San Diego Union-Tribune (Sunday)

OFF THE WALL

We just couldn’t let this stuff go …

- COMPILED BY BOYCE GARRISON FROM U-T NEWS SERVICES, ONLINE REPORTS

This World Series is little, but it’s huge for umps

Every game at the Little League World Series starts the same way — nine players on the field, another holding a bat and an umpire behind the plate, as anxious as anyone else, pointing toward the mound and shouting, “Play ball!”

That, the umpire hopes, is the last anyone really notices of the adults on the field, writes John Branch of The New York Times.

“If someone says they’re not nervous when they go there, they’re probably fibbing a little bit,” said Joe Smith, part of the 2016 umpiring crew.

As the crew tries to slink into the background of this August slice of Americana carried out in South Williamspo­rt, Pa., what fans, viewers and coaches — even those angry with the last call — might not appreciate is just how much the moment means to the volunteer umpires who see the Little League World Series as a once-in-a-lifetime (usually) highlight.

The baseball version features 16 teams, the players ages 10-12, playing 30 games over 11 days.

Much less attention is paid to umps than the youngsters, many of whom have dreamed of taking the field at Williamspo­rt since before the players were born.

The coronaviru­s pandemic prompted the cancellati­on of the 2020 World Series and stripped down the 2021 one. There are no internatio­nal teams. There are few fans and less fanfare.

The pandemic also altered this year’s umpiring crew. Normally, the umpires chosen to work the Little League World Series do it once, and never again. There are 12,000 registered umpires in the Little League system, and the honor should be spread around, the thinking goes.

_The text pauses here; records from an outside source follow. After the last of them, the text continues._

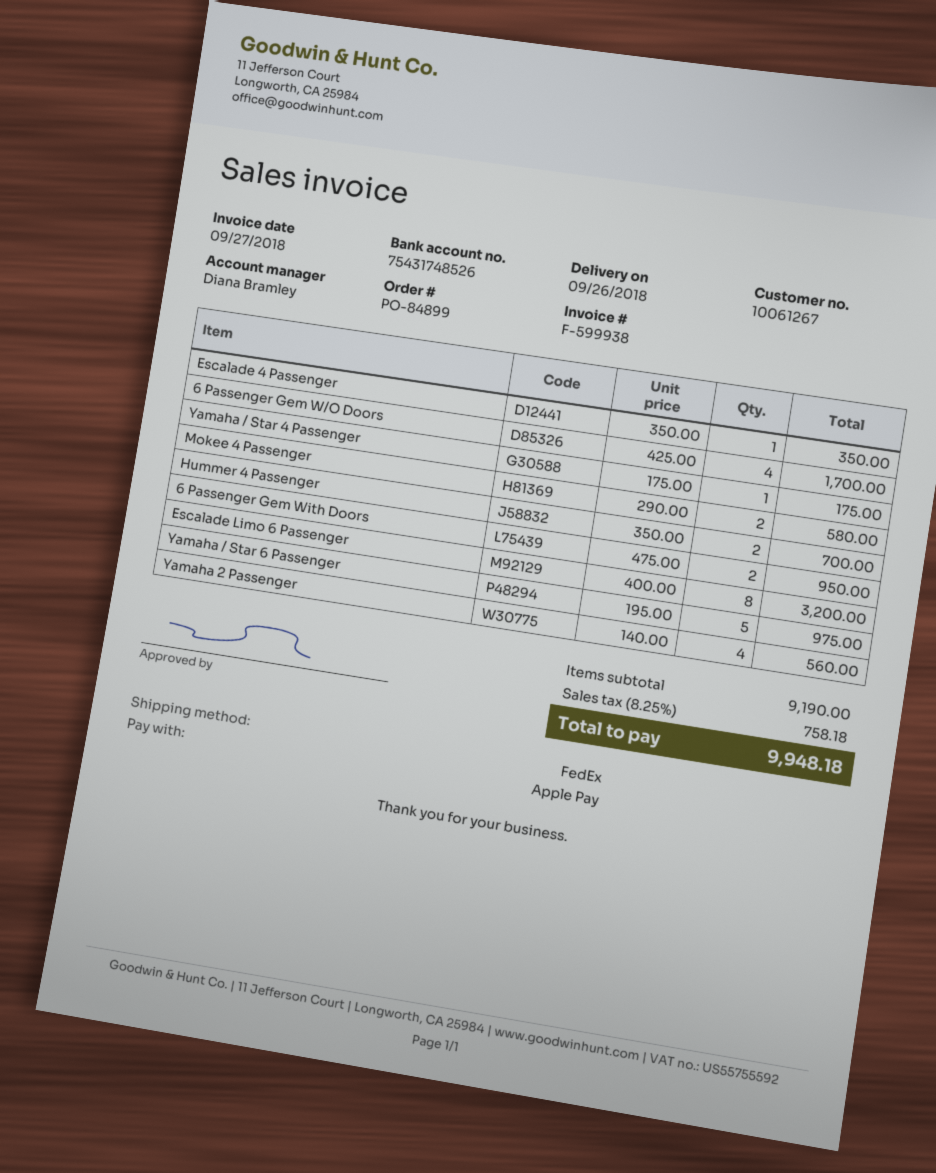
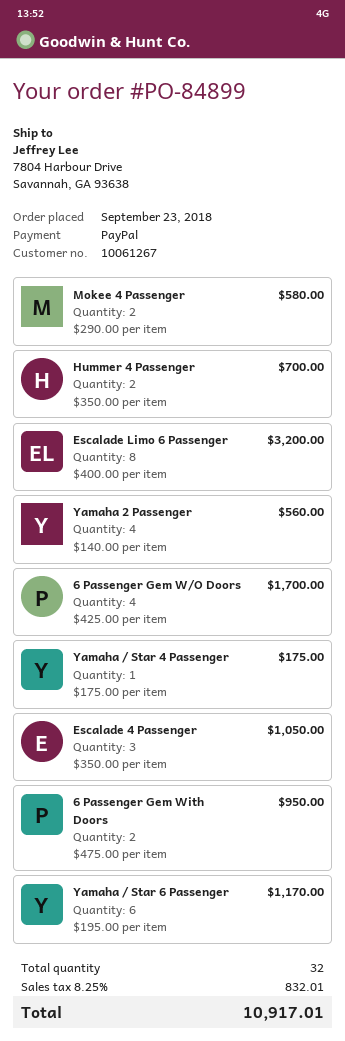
payment method: Apple Pay -> PayPal
Escalade 4 Passenger: 1 x 350.00 = 350.00 -> 3 x 350.00 = 1050.00
Yamaha / Star 6 Passenger: 5 x 195.00 = 975.00 -> 6 x 195.00 = 1170.00
tax: 8.25% = 758.18 -> 8.25% = 832.01
total: 9948.18 -> 10917.01

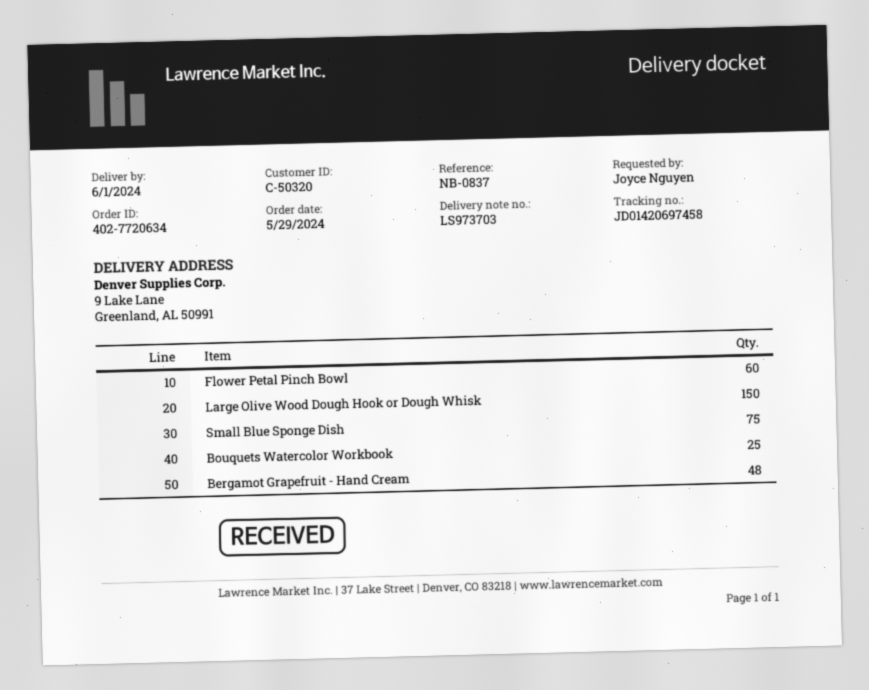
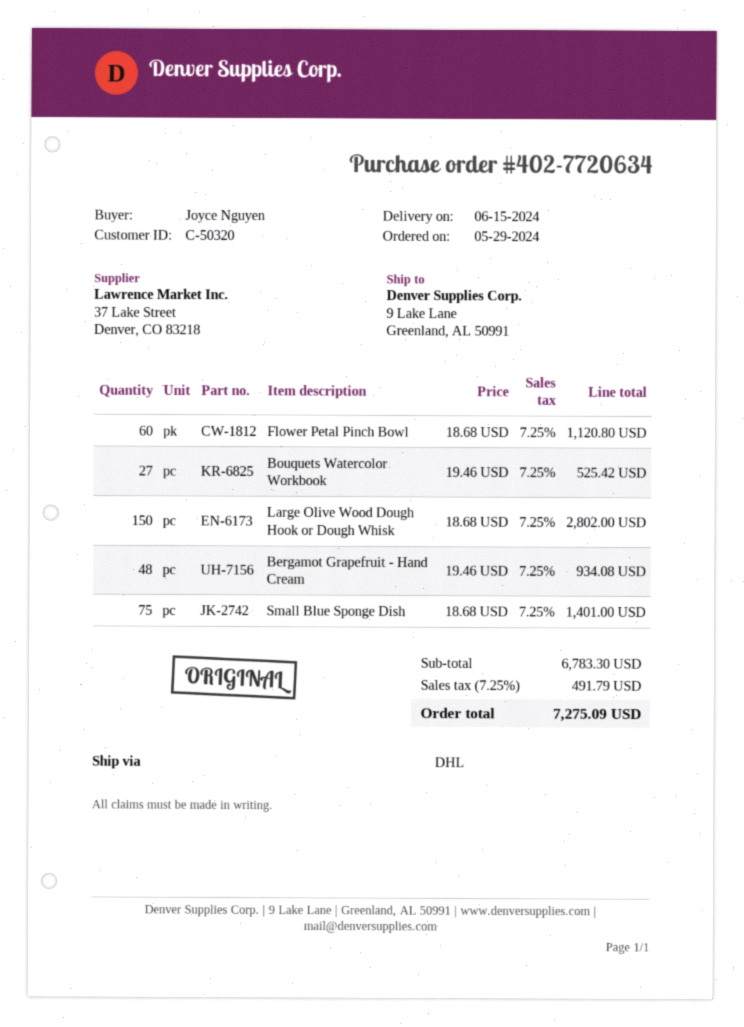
delivery date: 2024-06-01 -> 2024-06-15
Bouquets Watercolor Workbook: 25 -> 27

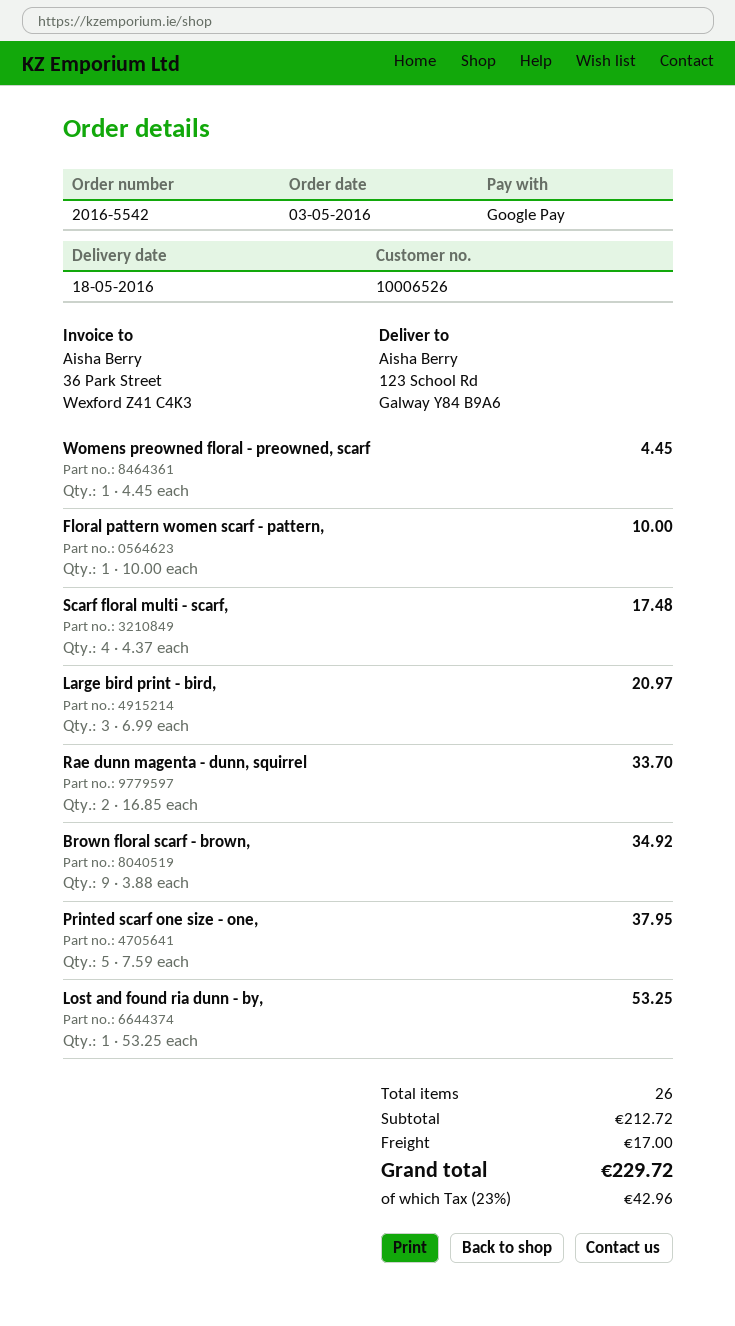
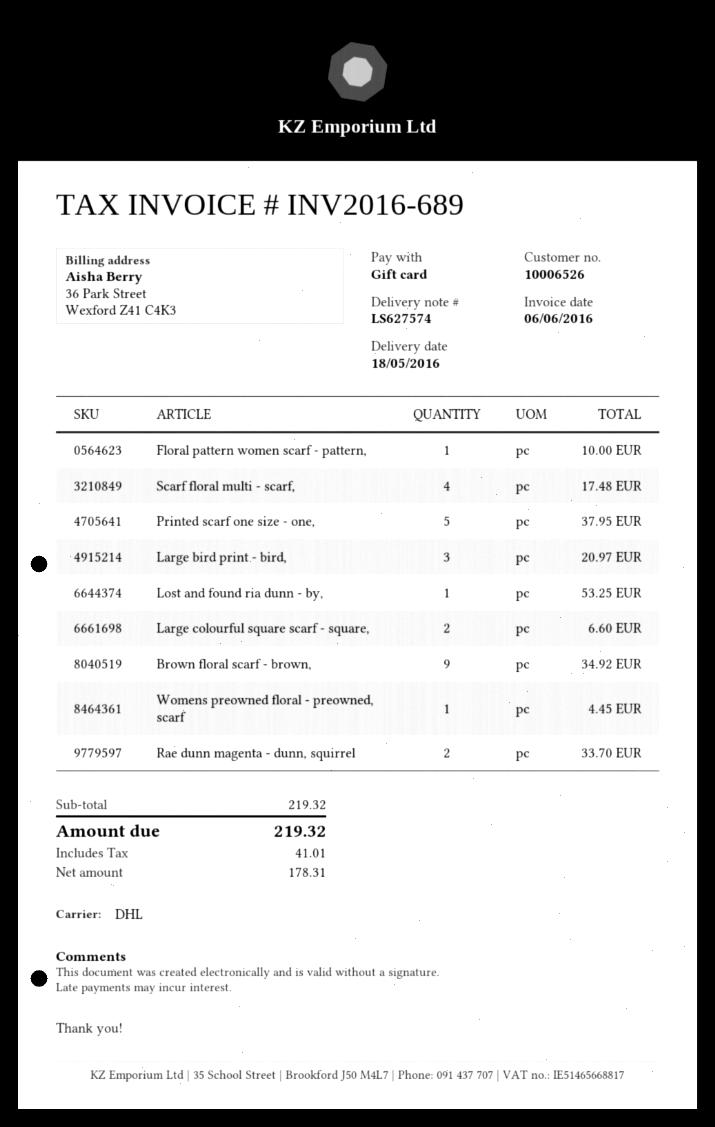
payment method: Google Pay -> gift card
Large colourful square scarf - square,: none -> 2 for 6.60
subtotal: 212.72 -> 219.32
shipping: 17.00 -> none
tax: 42.96 -> 41.01
total: 229.72 -> 219.32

Every World Series umpire remembers where they were when they received the one-page invitation in the mail the winter before. The 16 chosen to work in 2020 were pushed to 2021. Given the altered tournament and diminished festivitie­s this year, they were allowed to defer until 2022. All of them did.

“Suddenly, we didn’t have any umpires,” said Tom Rawlings, Little League Internatio­nal’s director of umpire developmen­t.

He and others went through memory banks and umpire evaluation­s to select this year’s crew, all World Series veterans. There are just 12 of them, not 16.

They are volunteers, even during the World Series. They get some expenses paid, and a fresh uniform, but no paycheck.

Trivia question

On this date in 1989, Nolan Ryan struck out his 5,000th career batter, still the only pitcher with more than 5,000 strikeouts. What fellow Hall of Famer did Ryan strike out for his 5,000th?

He said it

From comedian Brad Dickson: “Nebraska fans’ narrative about coach Scott Frost already is, ‘Well, big deal. Everybody does that!’ No they don’t. At least the part about holding secret, illegal, offsite practices during a pandemic. I’d bet (almost) nobody else did that.”

Trivia answer

Ryan, then with Texas, struck out Oakland’s Rickey Henderson for No. 5,000. Ryan finished his career with 5,714 strikeouts, 839 more than Randy Johnson ,No.2 on the list. Henderson’s A’s won that game 2-0, with Ryan going nine innings with 13 Ks, allowing just one earned run. Bob Welch earned the win, with Dennis Eckersley getting the save.